Part 5: Ceremony for owl and the wild ones

Great grey owl, photographer Chris DoddsAs I have mentioned previously, a wise wild woman suggested that the great grey owls I encountered this summer were angry. I considered her interpretation of the events, and decided to follow her suggestion of performing a ceremony to let the owls know of my good intentions.

I have long been interested in sacred ceremony and ritual, and first learned the pagan method of working with the four directions. Interestingly, the four directions, which often correspond to the four elements of water, earth, air, and fire, are used in many cultures the world over. The pagan rituals I learned had their roots in Celtic traditions. When I studied to become a vision fast guide, the same four elements were assigned in the same order around the wheel, but a quarter turn further along! This usage arose out of the ways of the Native American traditions of the Lakota people. However, the roots for the Lakota medicine wheel are said to arise from the ceremonies of the ancient Mayan people. It can become very confusing and perhaps impossible to determine which traditions originated where.

But what is clear is that earth-based peoples the world over have identified the usefulness of a nature-based psychology and ceremony that uses the four directions, orienting by the path of the sun across the sky from east to west and the north and south poles of the earth. Similarly, different cultures have selected similar elements as being significant to work with, including the four I’ve named. Other cultures sometimes incorporate additional elements too. For example, in both Buddhist ceremony and pagan ritual the element of ether or space is sometimes used. The Dagara people of West Central Africa use the elements of earth, water, fire, mineral, and nature (green growing things).

I’d like to tell you about a way of beginning a ceremony that I learned at the School of Lost Borders. This ceremony is used by many different Native American and First Nations peoples.
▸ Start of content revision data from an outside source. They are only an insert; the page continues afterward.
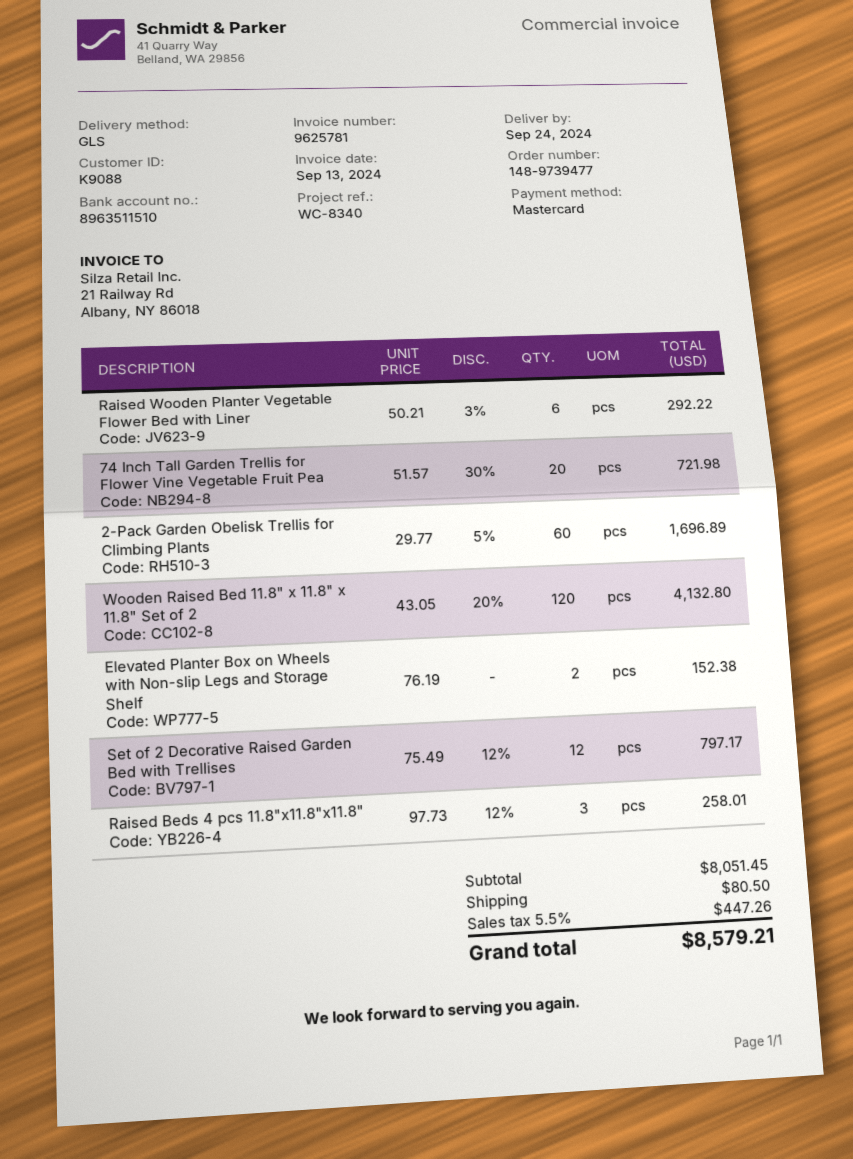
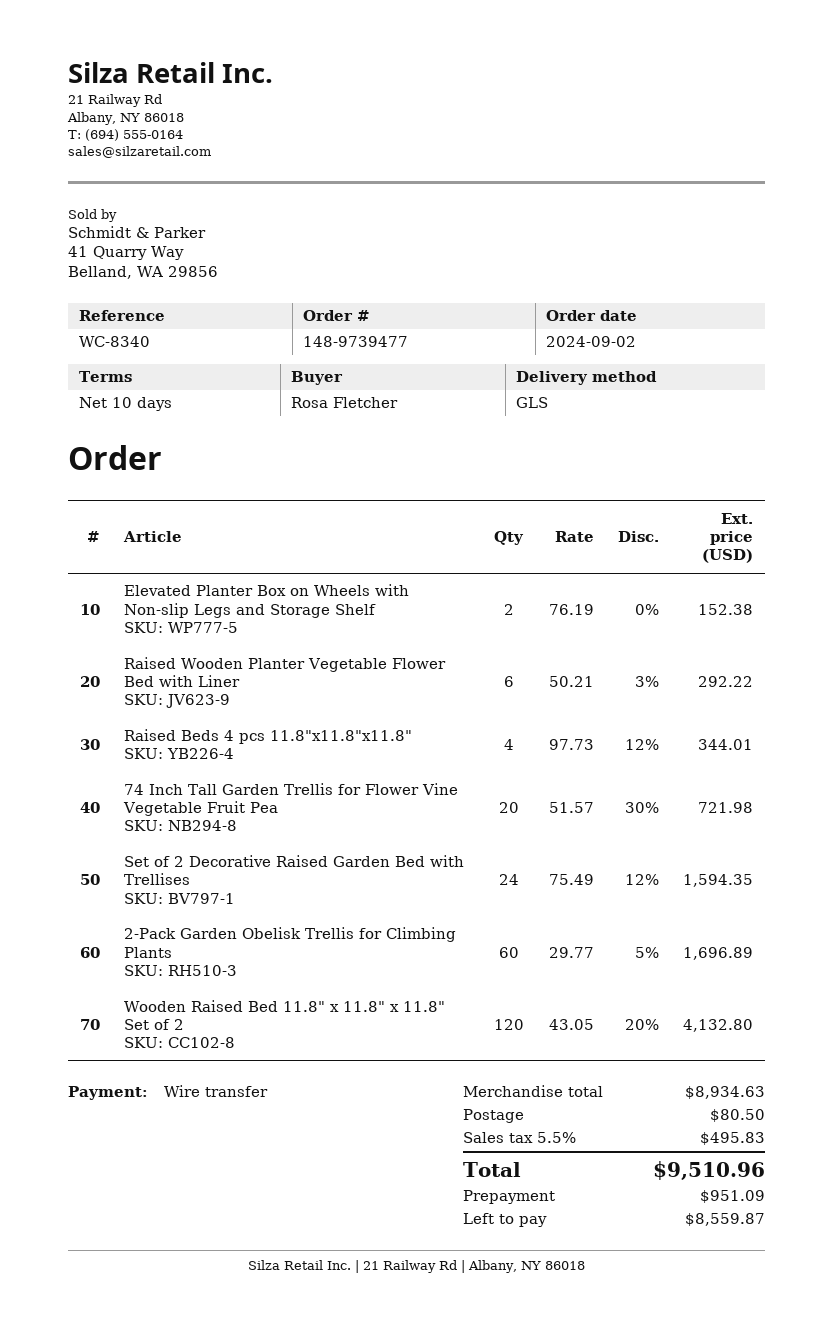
payment method: Mastercard -> bank transfer
Set of 2 Decorative Raised Garden Bed with Trellises: 12 x 75.49 - 12% = 797.17 -> 24 x 75.49 - 12% = 1594.35
Raised Beds 4 pcs 11.8"x11.8"x11.8": 3 x 97.73 - 12% = 258.01 -> 4 x 97.73 - 12% = 344.01
subtotal: 8051.45 -> 8934.63
tax: 5.5% = 447.26 -> 5.5% = 495.83
total: 8579.21 -> 9510.96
It involves calling in the spirits of the seven directions (earth, sky, and centre are the other three) with the use of the smoke of the sacred sage plant.

I put an egg-sized amount of dried sage leaves into a seashell bowl, and lit different spots with a wooden match. I blew on the embers to help the leaves burn. When the sage was smoking nicely, there in my kitchen, I began by greeting the spirits of the east and asking them to be with me in the ceremony. I named a few of the qualities of the east direction, and offered the smoke of the sacred sage to the spirits. Then I repeated this for the other six directions. This act is called “calling in the directions” and it is often performed at the beginning of nature ceremony.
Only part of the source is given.